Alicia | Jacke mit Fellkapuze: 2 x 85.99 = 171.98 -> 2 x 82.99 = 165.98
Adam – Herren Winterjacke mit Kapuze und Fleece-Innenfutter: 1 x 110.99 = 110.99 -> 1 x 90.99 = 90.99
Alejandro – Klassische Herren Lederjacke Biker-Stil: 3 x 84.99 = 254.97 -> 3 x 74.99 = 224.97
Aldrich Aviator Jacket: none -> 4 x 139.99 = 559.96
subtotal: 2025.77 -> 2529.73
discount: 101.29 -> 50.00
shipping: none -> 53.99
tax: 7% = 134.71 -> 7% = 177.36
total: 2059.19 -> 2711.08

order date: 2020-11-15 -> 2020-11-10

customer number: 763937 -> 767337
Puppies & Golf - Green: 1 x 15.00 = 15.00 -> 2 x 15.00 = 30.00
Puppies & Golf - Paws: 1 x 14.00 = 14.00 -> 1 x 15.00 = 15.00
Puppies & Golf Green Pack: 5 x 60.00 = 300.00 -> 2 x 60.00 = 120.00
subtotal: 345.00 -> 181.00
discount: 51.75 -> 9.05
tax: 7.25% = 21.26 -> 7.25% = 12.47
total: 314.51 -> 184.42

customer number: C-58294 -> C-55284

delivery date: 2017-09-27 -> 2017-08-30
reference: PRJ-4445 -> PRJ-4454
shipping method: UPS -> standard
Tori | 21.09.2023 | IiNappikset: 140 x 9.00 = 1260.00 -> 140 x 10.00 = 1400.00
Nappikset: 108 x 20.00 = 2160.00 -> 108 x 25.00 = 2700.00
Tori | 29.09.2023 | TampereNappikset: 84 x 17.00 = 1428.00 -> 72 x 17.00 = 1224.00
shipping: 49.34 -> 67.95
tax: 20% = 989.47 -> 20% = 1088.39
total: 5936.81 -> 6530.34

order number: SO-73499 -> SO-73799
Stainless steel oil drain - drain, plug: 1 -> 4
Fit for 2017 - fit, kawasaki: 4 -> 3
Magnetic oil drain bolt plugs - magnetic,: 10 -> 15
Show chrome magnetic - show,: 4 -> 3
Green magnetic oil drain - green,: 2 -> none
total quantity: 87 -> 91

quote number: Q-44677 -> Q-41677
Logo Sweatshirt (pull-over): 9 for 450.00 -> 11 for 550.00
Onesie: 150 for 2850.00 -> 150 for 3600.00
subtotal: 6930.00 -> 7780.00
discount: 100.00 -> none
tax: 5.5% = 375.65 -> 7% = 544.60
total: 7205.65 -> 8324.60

= = = =

- What you need to do
Start copying at the line that contains "order number: SO-73499 -> SO-73799" and stop after the last line of the records, keeping every line exactly.

- Reply
order number: SO-73499 -> SO-73799
Stainless steel oil drain - drain, plug: 1 -> 4
Fit for 2017 - fit, kawasaki: 4 -> 3
Magnetic oil drain bolt plugs - magnetic,: 10 -> 15
Show chrome magnetic - show,: 4 -> 3
Green magnetic oil drain - green,: 2 -> none
total quantity: 87 -> 91

quote number: Q-44677 -> Q-41677
Logo Sweatshirt (pull-over): 9 for 450.00 -> 11 for 550.00
Onesie: 150 for 2850.00 -> 150 for 3600.00
subtotal: 6930.00 -> 7780.00
discount: 100.00 -> none
tax: 5.5% = 375.65 -> 7% = 544.60
total: 7205.65 -> 8324.60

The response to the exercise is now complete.